**** MATERIAL FOR THIS EXERCISE ****

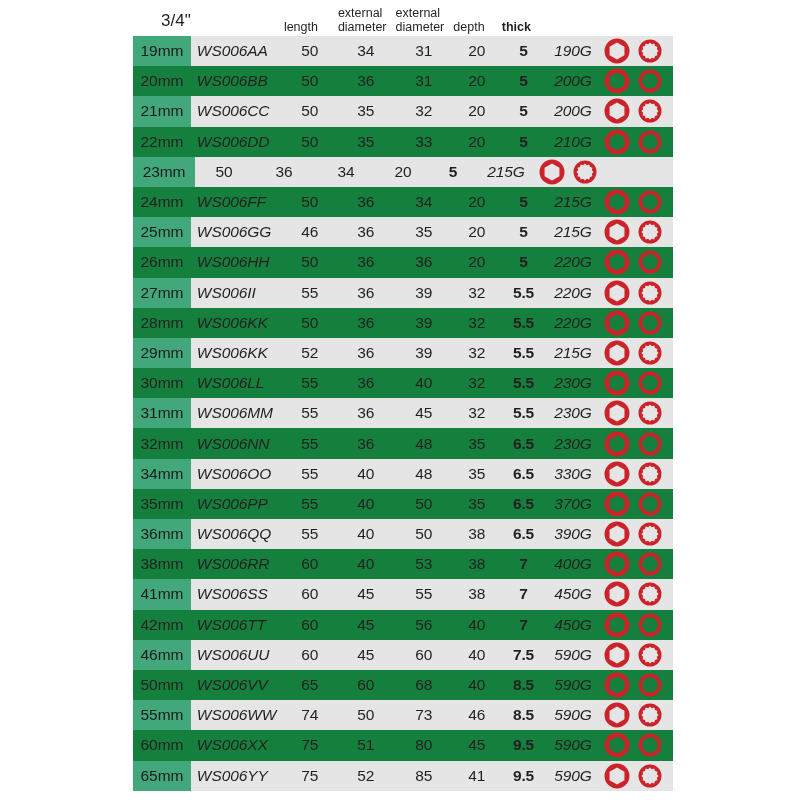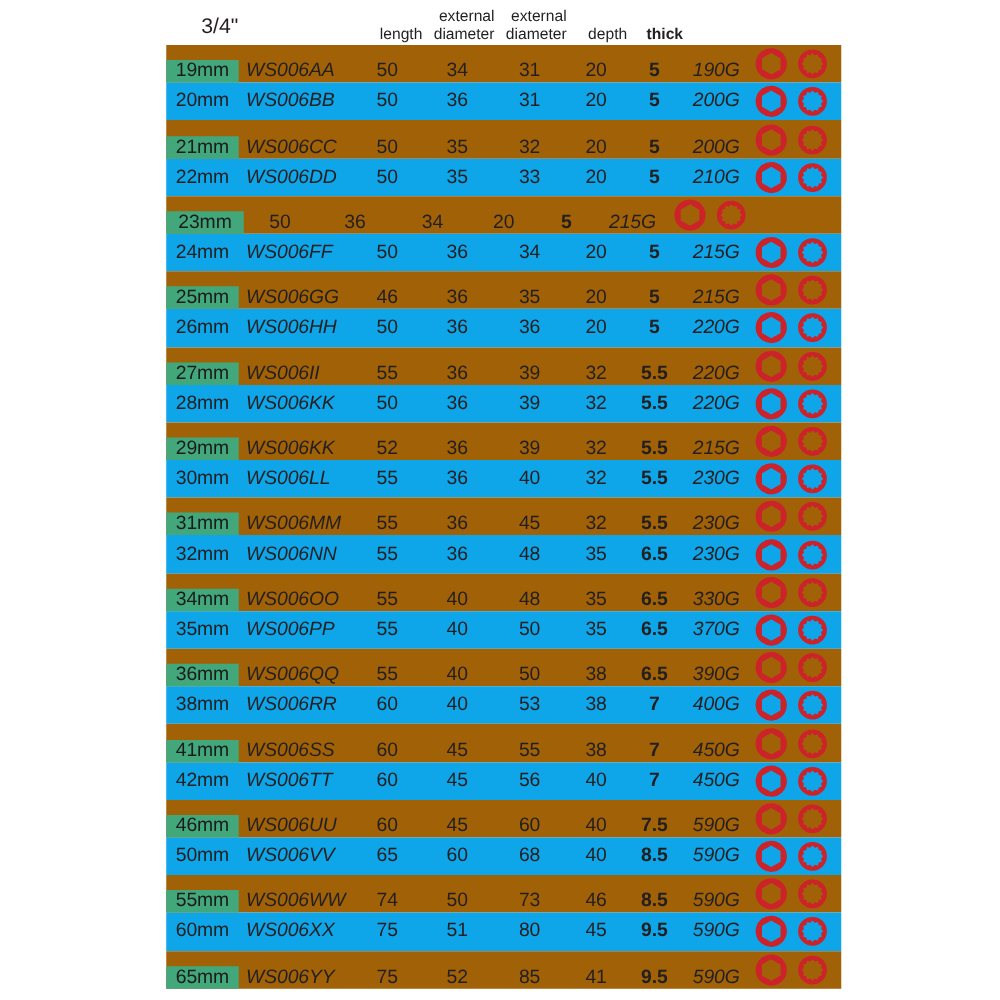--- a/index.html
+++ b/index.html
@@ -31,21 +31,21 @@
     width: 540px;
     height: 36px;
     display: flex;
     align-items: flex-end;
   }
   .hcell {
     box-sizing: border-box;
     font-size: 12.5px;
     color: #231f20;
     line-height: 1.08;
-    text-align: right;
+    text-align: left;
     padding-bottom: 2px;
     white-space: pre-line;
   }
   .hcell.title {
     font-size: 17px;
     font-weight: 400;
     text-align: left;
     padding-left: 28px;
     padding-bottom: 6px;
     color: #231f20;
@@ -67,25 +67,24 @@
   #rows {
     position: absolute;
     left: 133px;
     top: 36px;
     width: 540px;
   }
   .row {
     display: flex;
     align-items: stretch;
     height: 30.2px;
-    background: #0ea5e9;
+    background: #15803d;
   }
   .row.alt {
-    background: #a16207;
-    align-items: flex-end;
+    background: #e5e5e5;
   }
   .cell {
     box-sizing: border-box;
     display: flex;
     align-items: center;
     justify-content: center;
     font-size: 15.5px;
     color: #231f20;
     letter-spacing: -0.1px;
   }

****
**** MATERIAL FOR THIS EXERCISE ****

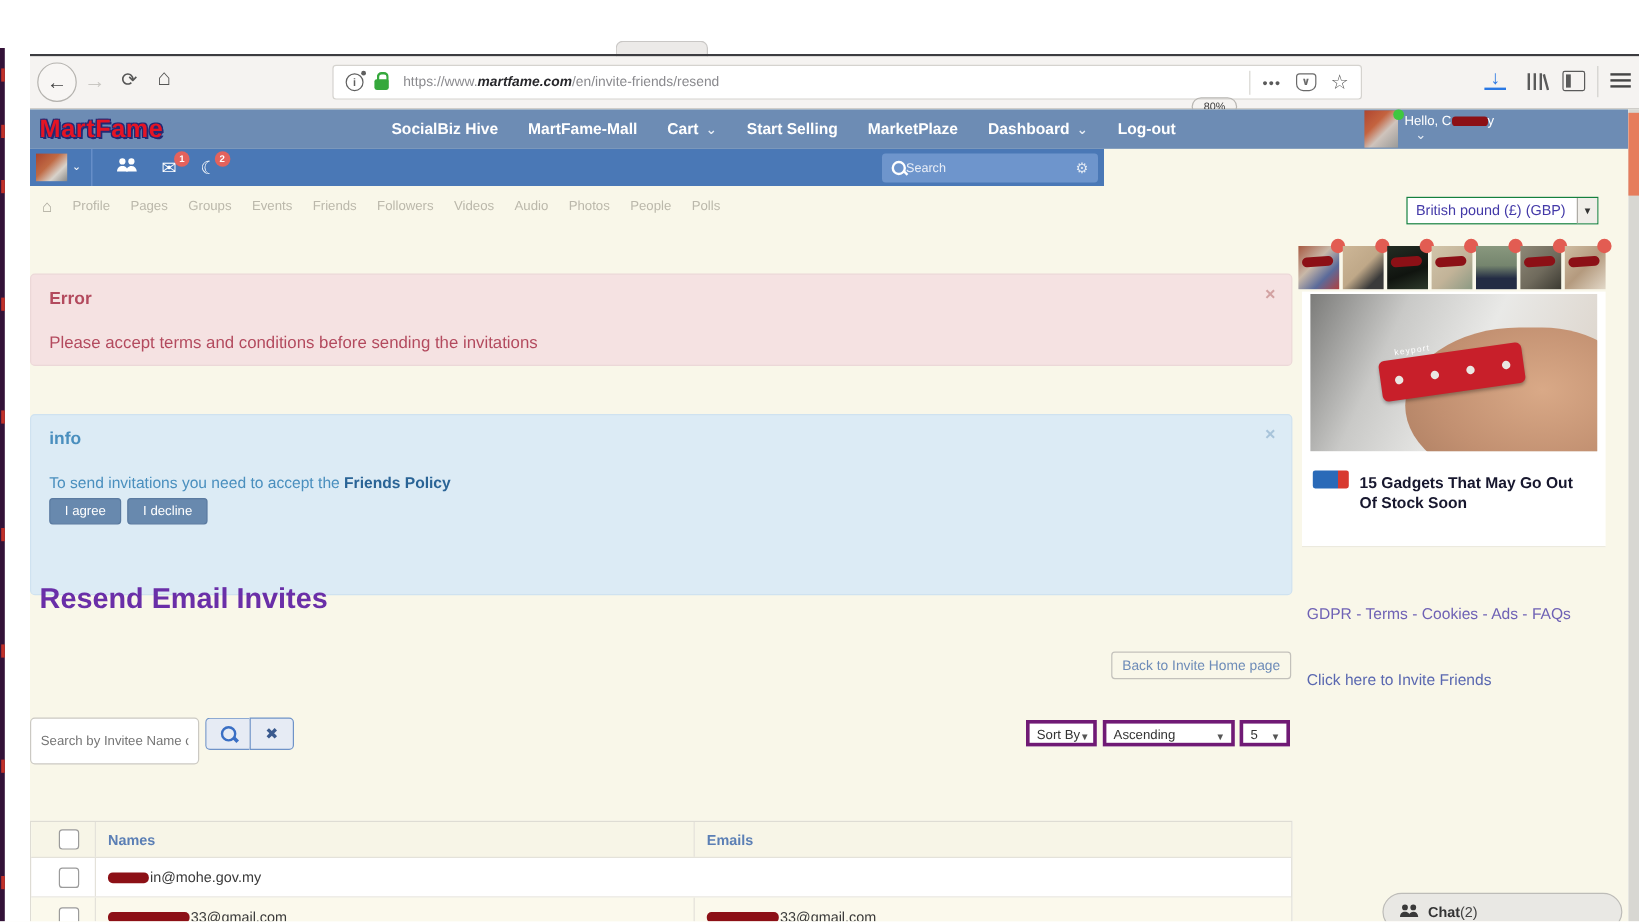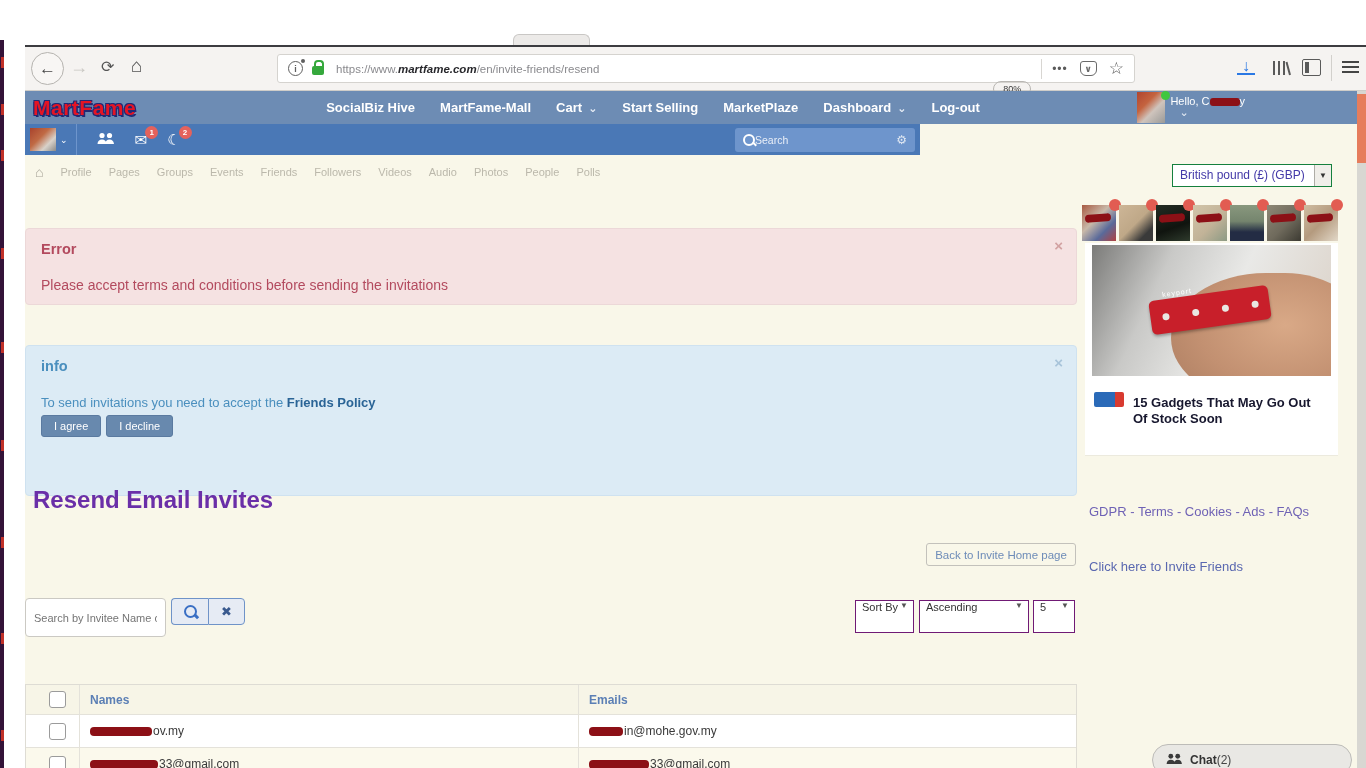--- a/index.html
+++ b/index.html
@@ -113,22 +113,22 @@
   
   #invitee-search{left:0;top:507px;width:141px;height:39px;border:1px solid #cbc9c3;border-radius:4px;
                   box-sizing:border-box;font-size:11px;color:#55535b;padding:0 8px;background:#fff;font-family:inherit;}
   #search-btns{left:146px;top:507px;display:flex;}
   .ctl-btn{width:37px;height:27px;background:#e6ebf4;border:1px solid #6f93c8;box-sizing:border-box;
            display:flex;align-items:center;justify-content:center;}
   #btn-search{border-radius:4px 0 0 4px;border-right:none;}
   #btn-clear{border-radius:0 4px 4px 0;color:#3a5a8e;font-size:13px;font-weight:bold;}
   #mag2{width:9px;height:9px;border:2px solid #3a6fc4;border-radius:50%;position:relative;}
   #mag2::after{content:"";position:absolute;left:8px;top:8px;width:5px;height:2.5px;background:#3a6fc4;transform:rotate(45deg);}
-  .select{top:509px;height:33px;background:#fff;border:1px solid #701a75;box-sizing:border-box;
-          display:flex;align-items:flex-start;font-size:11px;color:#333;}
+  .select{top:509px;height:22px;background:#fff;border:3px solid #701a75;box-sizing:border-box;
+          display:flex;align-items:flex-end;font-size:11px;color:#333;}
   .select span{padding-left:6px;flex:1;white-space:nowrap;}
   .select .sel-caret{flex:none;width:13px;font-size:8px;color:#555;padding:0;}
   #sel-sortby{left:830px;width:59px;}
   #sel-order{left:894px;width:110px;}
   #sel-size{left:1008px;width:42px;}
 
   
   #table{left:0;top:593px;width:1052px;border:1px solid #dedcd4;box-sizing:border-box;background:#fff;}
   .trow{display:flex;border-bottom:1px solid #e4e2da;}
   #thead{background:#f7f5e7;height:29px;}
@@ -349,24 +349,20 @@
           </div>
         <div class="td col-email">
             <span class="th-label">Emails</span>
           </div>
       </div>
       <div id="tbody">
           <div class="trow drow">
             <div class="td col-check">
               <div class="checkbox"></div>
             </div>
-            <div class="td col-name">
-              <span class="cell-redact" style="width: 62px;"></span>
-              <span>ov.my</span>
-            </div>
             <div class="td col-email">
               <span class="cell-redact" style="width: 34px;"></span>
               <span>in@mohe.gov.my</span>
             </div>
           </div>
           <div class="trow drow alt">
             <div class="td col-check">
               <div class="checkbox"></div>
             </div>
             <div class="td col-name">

****

ASSIGNMENT
How many lines of the entries above hold the string "position"? Reply with the number alone.

TASK OUTPUT
3